The good news is that it is a cracker. The bad news is that it has taken a £3,500 price jump, and now costs a relatively steep £17,999.
This means the Swift Sport is not the bargain it was once.
Yes, you get lot of standard equipment for your money. A lot.
Not just electrically-adjustable everything, but high-end stuff like adaptive cruise control, keyless entry and start, LED lamps front and rear, smartphone connectivity and a little screen in the dashboard that tells you how hard you are accelerating or braking, and what the turbocharger is doing.
That's right - there's a turbo attached to the engine this time. It's the biggest difference, both technical and philosophical, between old Sport and new Sport.
With the Swift Sport, less mass plus the turbo-assisted torque boost equals fast just about everywhere
It is Suzuki's excellent 1.4-litre Boosterjet engine, a version of which we've already tried in the superb Vitara, and though it makes barely any more power than the old car's 1.6-litre non-turbo unit, it is the way it goes about its business that makes the difference.
That is thanks to oodles more torque, that part of an engine's performance that makes itself felt when you apply the throttle and the car responds by pulling you up the road.
The old car's outputs were 136bhp and 118lb.ft; the new model has 138bhp but 170lb.ft.
But that is only part of the story. A gain in power and torque would be significant if the Swift weighed the same as before.

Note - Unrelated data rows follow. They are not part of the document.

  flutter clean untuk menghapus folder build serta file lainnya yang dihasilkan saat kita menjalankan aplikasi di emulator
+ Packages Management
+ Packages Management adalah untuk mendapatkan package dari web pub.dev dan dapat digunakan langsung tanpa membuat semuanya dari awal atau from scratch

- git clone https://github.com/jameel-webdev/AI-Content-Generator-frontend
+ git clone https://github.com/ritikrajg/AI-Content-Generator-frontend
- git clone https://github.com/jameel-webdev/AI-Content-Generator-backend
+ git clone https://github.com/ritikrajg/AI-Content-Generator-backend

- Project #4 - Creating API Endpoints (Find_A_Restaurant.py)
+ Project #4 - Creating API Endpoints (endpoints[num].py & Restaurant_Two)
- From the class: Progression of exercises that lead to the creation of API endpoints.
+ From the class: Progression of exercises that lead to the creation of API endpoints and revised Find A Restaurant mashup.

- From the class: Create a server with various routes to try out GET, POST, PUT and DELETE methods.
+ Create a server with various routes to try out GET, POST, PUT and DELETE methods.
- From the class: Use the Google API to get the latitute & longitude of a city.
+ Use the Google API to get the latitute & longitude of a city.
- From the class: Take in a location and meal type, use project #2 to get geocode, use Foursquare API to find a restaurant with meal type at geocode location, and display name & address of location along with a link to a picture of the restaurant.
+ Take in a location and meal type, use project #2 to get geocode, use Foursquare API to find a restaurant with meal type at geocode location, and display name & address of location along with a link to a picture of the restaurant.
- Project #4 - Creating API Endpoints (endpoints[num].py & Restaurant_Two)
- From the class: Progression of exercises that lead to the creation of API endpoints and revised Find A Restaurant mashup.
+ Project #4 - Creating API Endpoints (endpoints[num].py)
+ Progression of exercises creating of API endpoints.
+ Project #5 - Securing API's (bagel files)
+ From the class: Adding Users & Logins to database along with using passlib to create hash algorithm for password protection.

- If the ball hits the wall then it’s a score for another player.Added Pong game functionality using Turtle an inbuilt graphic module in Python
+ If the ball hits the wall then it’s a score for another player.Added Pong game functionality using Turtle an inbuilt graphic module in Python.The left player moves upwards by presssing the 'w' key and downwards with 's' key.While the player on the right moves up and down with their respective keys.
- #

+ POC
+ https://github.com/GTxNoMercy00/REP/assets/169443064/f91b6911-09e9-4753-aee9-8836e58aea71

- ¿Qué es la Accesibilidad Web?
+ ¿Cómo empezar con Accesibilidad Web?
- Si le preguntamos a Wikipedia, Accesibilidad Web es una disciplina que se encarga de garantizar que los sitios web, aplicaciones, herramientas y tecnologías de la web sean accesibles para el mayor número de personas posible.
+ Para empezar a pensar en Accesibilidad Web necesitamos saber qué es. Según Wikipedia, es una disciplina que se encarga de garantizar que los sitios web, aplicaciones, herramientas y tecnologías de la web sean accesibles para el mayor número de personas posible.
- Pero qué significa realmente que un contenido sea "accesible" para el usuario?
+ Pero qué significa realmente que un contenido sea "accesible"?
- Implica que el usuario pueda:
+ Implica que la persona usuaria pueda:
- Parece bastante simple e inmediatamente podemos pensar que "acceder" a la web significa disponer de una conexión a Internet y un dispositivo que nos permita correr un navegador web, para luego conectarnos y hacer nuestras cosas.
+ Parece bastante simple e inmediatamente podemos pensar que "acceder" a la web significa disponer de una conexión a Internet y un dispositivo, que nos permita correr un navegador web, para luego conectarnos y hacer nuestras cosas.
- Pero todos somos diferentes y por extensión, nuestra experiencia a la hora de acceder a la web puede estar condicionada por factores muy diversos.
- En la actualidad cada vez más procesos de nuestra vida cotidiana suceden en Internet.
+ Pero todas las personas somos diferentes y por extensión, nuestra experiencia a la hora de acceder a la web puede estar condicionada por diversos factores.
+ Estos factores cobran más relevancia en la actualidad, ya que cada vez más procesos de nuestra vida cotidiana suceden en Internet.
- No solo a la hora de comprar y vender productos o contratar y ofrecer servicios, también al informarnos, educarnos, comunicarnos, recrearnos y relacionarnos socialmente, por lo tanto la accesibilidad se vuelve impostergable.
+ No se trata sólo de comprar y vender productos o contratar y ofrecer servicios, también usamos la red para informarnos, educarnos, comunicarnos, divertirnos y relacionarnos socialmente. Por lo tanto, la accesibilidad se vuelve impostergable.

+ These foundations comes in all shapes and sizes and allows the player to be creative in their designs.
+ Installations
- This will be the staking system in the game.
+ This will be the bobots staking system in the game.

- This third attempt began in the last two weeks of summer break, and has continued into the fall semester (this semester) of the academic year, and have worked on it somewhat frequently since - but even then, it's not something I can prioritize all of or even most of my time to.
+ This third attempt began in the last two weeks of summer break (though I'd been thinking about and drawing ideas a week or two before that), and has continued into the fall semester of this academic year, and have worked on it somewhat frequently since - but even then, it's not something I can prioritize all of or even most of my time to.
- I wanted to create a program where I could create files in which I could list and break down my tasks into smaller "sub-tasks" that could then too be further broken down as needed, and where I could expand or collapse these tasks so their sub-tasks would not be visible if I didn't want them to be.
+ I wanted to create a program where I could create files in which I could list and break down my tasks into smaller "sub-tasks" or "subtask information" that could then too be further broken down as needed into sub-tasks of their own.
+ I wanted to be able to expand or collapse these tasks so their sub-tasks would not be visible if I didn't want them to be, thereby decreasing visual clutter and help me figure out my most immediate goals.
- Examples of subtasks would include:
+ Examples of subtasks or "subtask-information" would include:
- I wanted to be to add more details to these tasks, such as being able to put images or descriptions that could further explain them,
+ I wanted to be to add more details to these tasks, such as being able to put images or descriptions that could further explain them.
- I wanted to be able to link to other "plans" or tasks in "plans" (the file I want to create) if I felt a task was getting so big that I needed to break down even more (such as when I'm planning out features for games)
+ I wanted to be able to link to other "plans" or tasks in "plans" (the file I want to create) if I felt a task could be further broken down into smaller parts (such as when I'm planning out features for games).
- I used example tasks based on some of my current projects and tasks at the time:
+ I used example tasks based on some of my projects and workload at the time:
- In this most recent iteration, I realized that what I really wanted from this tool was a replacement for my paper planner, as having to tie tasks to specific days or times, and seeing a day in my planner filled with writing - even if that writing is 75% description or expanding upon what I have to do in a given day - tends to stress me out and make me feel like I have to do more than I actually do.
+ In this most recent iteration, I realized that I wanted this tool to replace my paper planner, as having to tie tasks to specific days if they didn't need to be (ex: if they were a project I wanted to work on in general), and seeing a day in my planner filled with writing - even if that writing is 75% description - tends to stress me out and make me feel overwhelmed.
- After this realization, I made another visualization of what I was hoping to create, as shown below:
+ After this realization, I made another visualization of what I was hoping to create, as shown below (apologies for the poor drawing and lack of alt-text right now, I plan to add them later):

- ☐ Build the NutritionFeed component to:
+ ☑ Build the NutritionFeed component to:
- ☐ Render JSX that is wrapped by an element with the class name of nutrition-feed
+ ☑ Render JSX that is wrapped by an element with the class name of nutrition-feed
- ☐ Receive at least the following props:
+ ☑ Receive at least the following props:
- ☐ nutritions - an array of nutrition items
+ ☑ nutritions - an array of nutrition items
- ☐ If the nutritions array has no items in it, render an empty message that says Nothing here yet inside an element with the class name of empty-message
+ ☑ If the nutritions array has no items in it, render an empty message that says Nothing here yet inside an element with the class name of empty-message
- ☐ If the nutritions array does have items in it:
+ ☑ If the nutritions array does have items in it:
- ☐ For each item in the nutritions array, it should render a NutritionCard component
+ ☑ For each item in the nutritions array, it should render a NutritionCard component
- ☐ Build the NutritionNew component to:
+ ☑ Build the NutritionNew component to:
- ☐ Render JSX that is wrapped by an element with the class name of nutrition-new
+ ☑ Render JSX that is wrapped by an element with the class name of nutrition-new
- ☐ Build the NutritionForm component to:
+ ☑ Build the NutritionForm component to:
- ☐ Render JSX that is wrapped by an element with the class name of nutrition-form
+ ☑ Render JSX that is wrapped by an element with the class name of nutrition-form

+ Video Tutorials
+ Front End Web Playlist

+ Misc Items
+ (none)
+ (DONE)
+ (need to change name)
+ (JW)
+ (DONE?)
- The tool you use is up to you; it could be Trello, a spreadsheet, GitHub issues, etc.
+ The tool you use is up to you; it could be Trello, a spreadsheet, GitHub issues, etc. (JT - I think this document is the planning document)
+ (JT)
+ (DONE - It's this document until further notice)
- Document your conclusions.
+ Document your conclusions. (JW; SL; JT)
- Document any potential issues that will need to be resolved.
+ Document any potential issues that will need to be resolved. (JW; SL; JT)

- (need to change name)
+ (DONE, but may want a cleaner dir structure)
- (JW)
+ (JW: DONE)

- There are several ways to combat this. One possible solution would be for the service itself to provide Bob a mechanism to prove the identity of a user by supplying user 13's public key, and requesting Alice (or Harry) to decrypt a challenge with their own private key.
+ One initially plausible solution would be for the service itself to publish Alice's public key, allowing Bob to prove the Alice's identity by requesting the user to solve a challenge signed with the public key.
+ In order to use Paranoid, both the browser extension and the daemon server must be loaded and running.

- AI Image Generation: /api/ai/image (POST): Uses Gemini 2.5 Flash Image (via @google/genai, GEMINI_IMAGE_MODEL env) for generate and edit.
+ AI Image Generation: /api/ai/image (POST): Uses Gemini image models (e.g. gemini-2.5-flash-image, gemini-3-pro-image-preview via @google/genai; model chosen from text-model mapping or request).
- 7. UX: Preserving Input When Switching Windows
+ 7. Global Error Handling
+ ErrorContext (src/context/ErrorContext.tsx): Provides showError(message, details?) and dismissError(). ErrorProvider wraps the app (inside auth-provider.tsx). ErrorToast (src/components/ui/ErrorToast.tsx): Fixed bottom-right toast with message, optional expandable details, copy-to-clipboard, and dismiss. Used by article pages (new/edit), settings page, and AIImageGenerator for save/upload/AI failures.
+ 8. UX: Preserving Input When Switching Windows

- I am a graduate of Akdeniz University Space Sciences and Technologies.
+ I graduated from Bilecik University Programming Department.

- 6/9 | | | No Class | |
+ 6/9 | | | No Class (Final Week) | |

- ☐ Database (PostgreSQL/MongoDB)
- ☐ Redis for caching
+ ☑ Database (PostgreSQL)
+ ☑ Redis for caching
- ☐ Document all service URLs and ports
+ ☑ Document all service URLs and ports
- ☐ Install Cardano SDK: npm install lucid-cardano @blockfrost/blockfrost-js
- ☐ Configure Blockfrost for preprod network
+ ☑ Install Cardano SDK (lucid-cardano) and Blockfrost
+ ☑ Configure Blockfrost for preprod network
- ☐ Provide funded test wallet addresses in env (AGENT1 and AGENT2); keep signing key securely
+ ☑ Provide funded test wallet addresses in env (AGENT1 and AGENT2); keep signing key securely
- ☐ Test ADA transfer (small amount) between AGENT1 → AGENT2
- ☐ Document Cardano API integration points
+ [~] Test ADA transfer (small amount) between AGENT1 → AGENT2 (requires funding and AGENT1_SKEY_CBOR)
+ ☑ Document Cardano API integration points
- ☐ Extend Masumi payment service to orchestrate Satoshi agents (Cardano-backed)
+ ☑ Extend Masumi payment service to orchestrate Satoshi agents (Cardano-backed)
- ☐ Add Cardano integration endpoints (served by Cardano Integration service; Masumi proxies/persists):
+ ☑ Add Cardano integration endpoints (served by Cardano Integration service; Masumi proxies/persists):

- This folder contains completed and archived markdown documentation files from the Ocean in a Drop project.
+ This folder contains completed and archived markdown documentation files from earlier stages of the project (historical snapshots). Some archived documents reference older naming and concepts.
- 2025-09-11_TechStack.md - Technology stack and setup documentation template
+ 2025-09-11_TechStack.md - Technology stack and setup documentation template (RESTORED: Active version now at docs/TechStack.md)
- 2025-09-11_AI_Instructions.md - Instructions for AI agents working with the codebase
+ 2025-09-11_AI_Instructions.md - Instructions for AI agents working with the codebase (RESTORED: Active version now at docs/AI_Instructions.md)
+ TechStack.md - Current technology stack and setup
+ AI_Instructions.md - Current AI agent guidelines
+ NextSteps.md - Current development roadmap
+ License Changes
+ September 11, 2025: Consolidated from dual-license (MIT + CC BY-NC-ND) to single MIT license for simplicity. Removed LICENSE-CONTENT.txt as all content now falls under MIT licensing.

But thanks to some sort of design and manufacturing alchemy, it is actually lighter, with a kerb weight of 975kg compared to 1,045kg.
Given the equipment on board and enhanced safety of the new car's structure, plus the fact that it is far more spacious than the old Swift, this is remarkable stuff.
Flab is the enemy of efficiency in any car, and shedding weight is a virtuous circle.
In the case of the Swift Sport, less mass plus the turbo-assisted torque boost equals fast just about everywhere.
Because turbo engines do their best work lower down the rev range, the engine doesn't need to be thrashed as before; that might rob the Sport of some of its old character but the trade off is effortless acceleration and speed pretty much all the time.
Of course, this isn't the sort of speed or acceleration that will give a BMW M5 a sleepless night.
Far from it; the Swift Sport is not fast in those sort of absolute terms. But it feels fast - certainly brisker than the quoted acceleration figures suggest - and that is exactly what a car like this ought to deliver. More than that, it is fun.
Some of the finest driving roads in Co Wicklow, including old Circuit of Ireland stages like Sally Gap, put the Swift Sport through its paces.
Loaded with kit, spacious and great fun to drive thanks to a nimble, chuckable chassis and eager engine, it is still a hatchback hero
The chassis remains engaging, the brakes sharp and grip plentiful. It doesn't egg you on to corner-on-the-door handles at every turn as the old car did, but this is perhaps more appropriate to the plusher equipment level and higher price tag that indicates the Sport has grown up a little.
For a car of this size and performance the ride is supple, with the well-tuned suspension damping that we have come to expect from Suzuki. Suffering with a bad back, I was particularly grateful for this, as well as the tight embrace of the sports seats.
On top of the engineering upgrades, the Swift Sport gets some rather tasty 17-inch alloy wheels, a new honeycomb grille, lots of sporty-looking black trim and a body kit. Twin exhaust pipes poke from the rear bumper.
Interior Sport cues include those bucket seats, lots of red stitching, a wonderfully tactile steering wheel and a really sweet, short-throw gear shift.
Judged in isolation, the Swift Sport is a triumph. It isn't fast compared to a larger hot hatch like a Hyundai i30 N, but it feels fast and entertains, both of which are arguably more important.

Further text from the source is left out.